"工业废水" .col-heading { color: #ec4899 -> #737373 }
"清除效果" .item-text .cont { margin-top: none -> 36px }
...
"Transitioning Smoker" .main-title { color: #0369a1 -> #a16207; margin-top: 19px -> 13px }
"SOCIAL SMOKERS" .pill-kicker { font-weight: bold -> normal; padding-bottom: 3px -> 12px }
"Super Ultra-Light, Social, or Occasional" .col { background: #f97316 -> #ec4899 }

Your objective – Within the listing above, extract exactly the lines from the line with "font-weight: bold ->" to the line with "Ultra-Light, Social, or", the two named lines included, and no others.

Answer below –
"SOCIAL SMOKERS" .pill-kicker { font-weight: bold -> normal; padding-bottom: 3px -> 12px }
"Super Ultra-Light, Social, or Occasional" .col { background: #f97316 -> #ec4899 }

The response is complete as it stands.